Module 4 – 42 Applying price extensions and retracements.

Applying price extensions and retracements

We have learned Fibonacci retracement in detail, but how can you apply extensions and retracements? It can be quite complicated for someone if he or she doesn’t know, at least the basics of price extensions and retracements. Therefore, we have decided to help you understand the basics of price extension and retracements. Let’s get started.

Understanding Fibonacci extensions

Price extensions or Fibonacci extensions, you can call it either way. From now on, let’s continue with the term Fibonacci extensions. So, what does the Fibonacci extension mean? Even if you have not heard of them before, if you are planning to trade the financial markets, you must learn them in detail.  
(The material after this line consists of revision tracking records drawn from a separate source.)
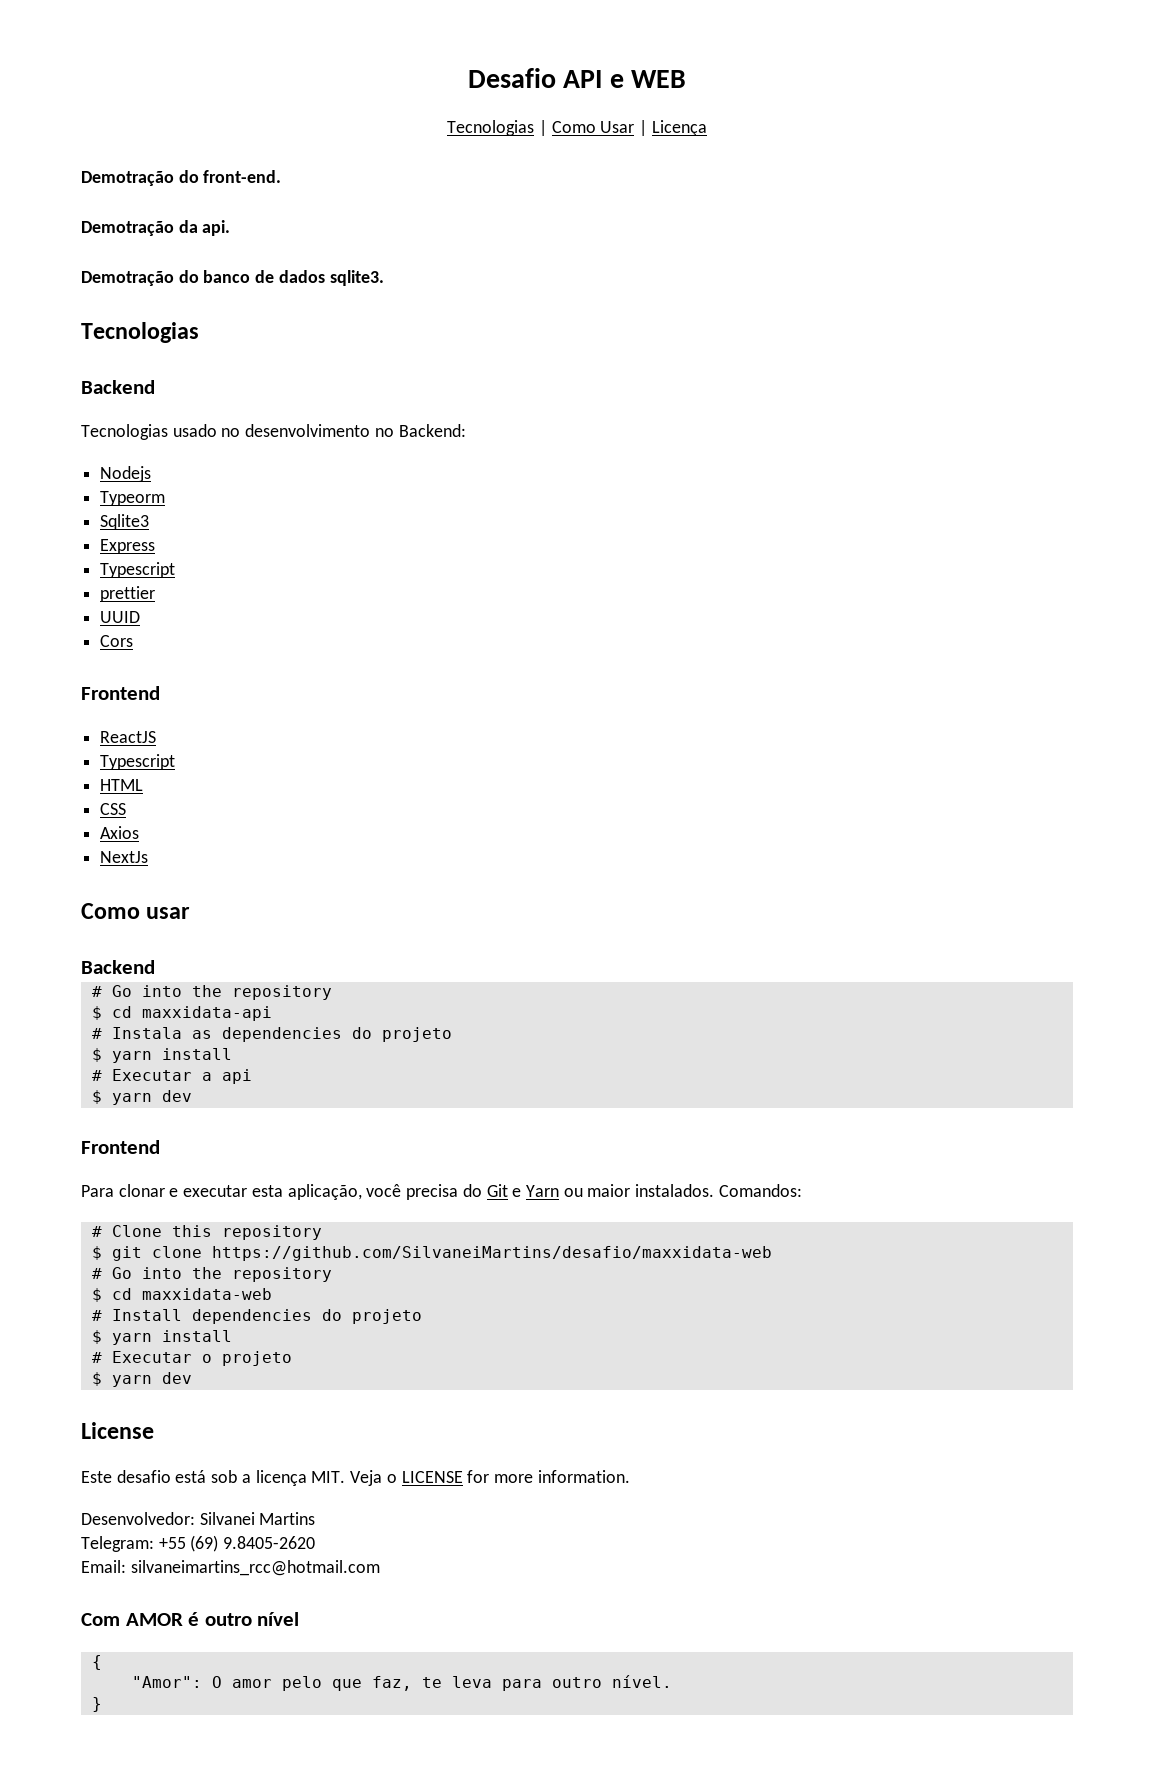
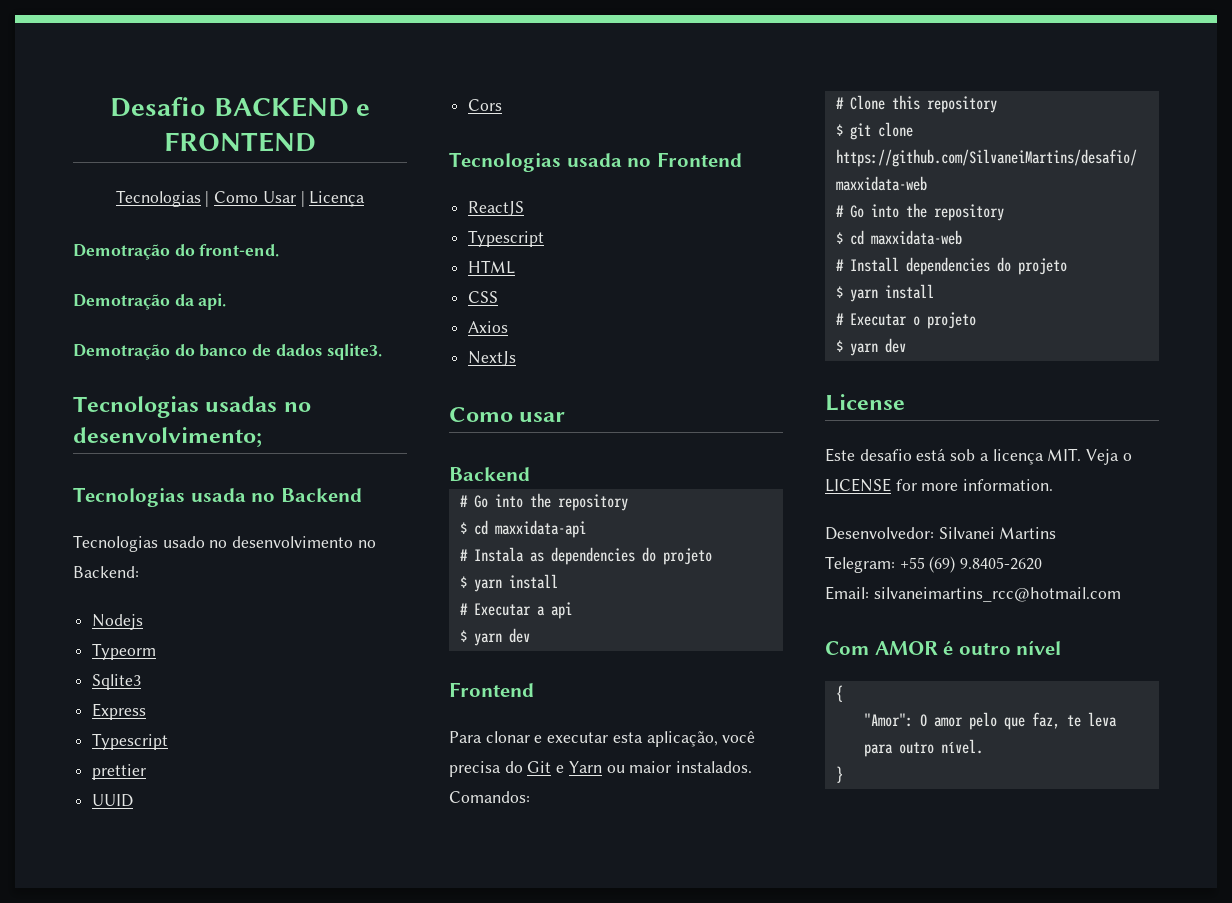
[563,70,687,88] API e WEB -> [213,97,370,117] [164,132,316,152] BACKEND e FRONTEND
(199, 332) // -> [205,396,311,412] [73,427,262,447] [73,487,276,507] usadas no desenvolvimento; // Tecnologias usada no
(134, 641) none -> [449,152,652,172] Tecnologias usada no

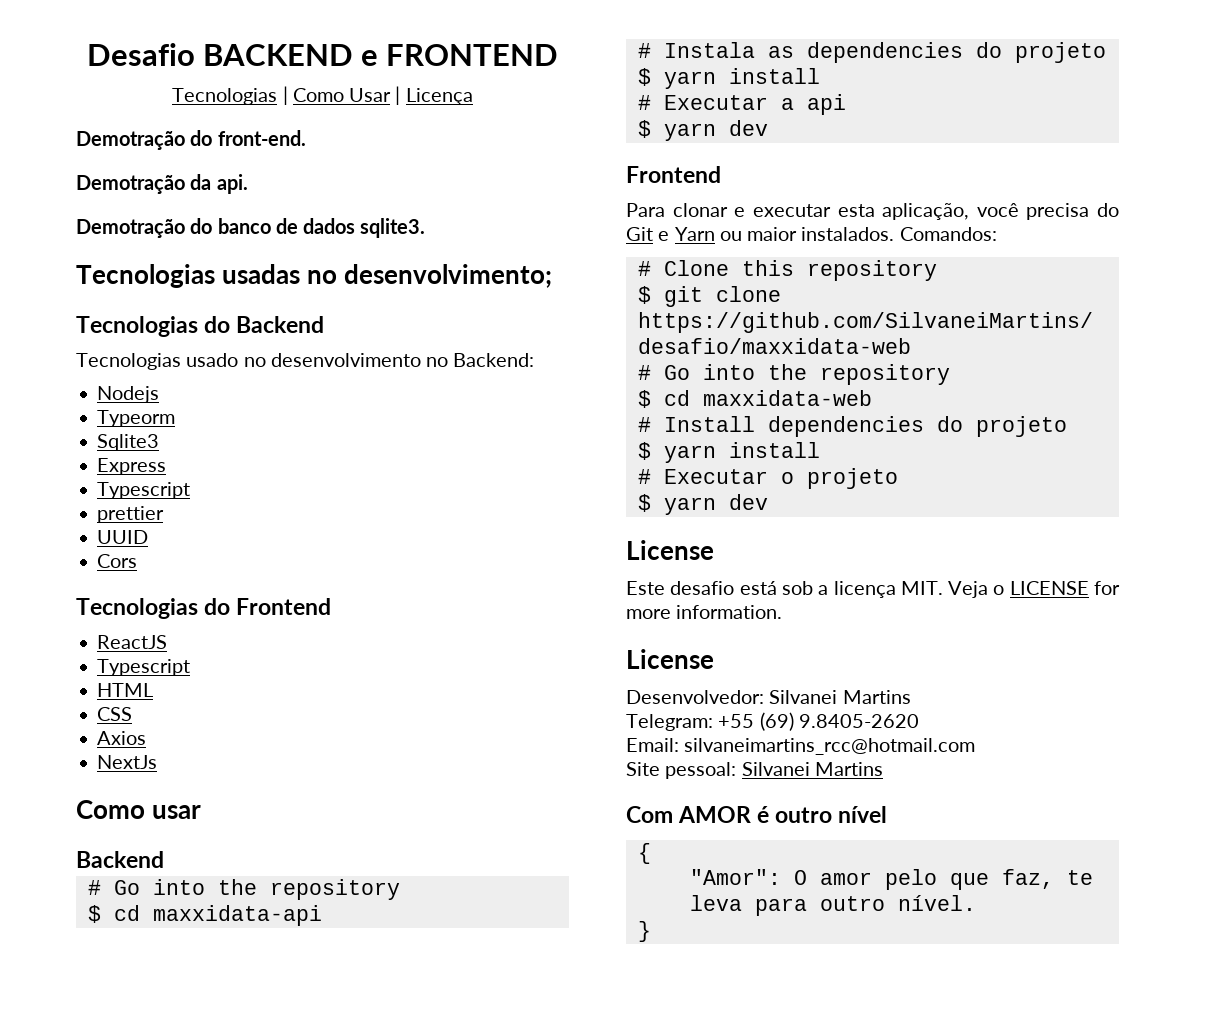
[190,488,276,502] usada no -> [204,316,231,333] do
[566,153,652,167] usada no -> [204,598,231,615] do
(1054, 485) none -> [626,649,714,669] // License
(1121, 594) none -> [626,762,883,779] // Site pessoal: Silvanei Martins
These extensions are a tool traders use to find the profit targets or to estimate the level the price travels after a pullback or retracement. These extension areas are prone to price reversal, at times. These extensions are marked on the chart by analyzing the possible price levels. However, these levels will be examined by considering Fibonacci ratios and the indicator’s price move size.

Fibonacci extensions formula

Actually, you can’t find an official formula for the Fibonacci extension. However, a trader will consider three points when applying the indicator to the chart. After selecting the three points, the links are sketched at percentages as per the move. The chosen first point is the starting, second is the end, and the third point is considered the end of against retracement move. So, by using the extensions, the trader will identify the price’s direction.

 

Fibonacci extensions suggest the following

So basically, Fibonacci extensions can be used to find the price targets. Or when the support and resistance areas can’t be found through other methods, you can Fibonacci extensions to determine the areas of support and resistance during the price movement.

If the price travels through a particular extension level, the movement will be continued to the next.

With that, you might have understood that these extensions indicate the possible interest in certain areas. Even though the price will not reverse or stop at the exact level, you might have to consider the area as necessary. For example, 1.618 level would have been passed by the price or pulled up to move aware of it prior to direction changes.

Another example is if a trader is holding on to a long period of the stock. If a new high happens to occur, the Fibonacci extensions can be utilized to get an idea of the stock direction. The same applies if the stock is short term.

So, if you are brainstorming ideas to place profit targets, Fibonacci extensions are the ideal choice. Once this is decided, the trader can cover the position at the level, if preferred. Anyway, you can use these extensions in any market and in any timeframe. The clusters in these levels emphasize the price area that will be prominent for the stock. Also, it is beneficial in decision making.

You must know that these extension levels are to be drawn on varying price waves with time. An important area will be when changing waves from multiple levels cover at one price.

That said, let’s move to the next section of this chapter so that we can cover everything related to price extensions and retracements.

Different between Fibonacci retracements and extensions

Even though Fibonacci extensions help a trader to understand the price that follows retracement, the depth of retracement can be identified through Fibonacci retracement levels, only. In simple terms, pullbacks in a trend are measured by a Fibonacci retracement, and Fibonacci extensions measure impulse waves.  

Fibonacci Extensions Limitations

By now, you might be assuming that Fibonacci extensions are a significant determinant when deciding to buy or sell off stock or currencies. But they are not the prime determinant to decide it, let this sink in. As we have explained this to you, it is a must to make sure to use some other patterns or indicators along with extensions when deciding one or more price targets.

It is advisable to use price action and candlestick patterns when deciding the point when stock will reverse. Also, these indicators and patterns are informative.

You must also remember that we can’t guarantee that the price will reverse or reach a determined extension level. Plus, there is no surety about the level before a trade takes place, so you must be considerate of this, too. Sometimes, the price might travel through different levels pretty quickly, and some other times, they might not reach any of the levels.

Wrapping up

We have covered all the essential aspects of price extensions and retracements related to Fibonacci. As a beginner, every new concept will sound unfamiliar, but once you learn and execute those, things will fall into places. You might treat it like your favorite concept.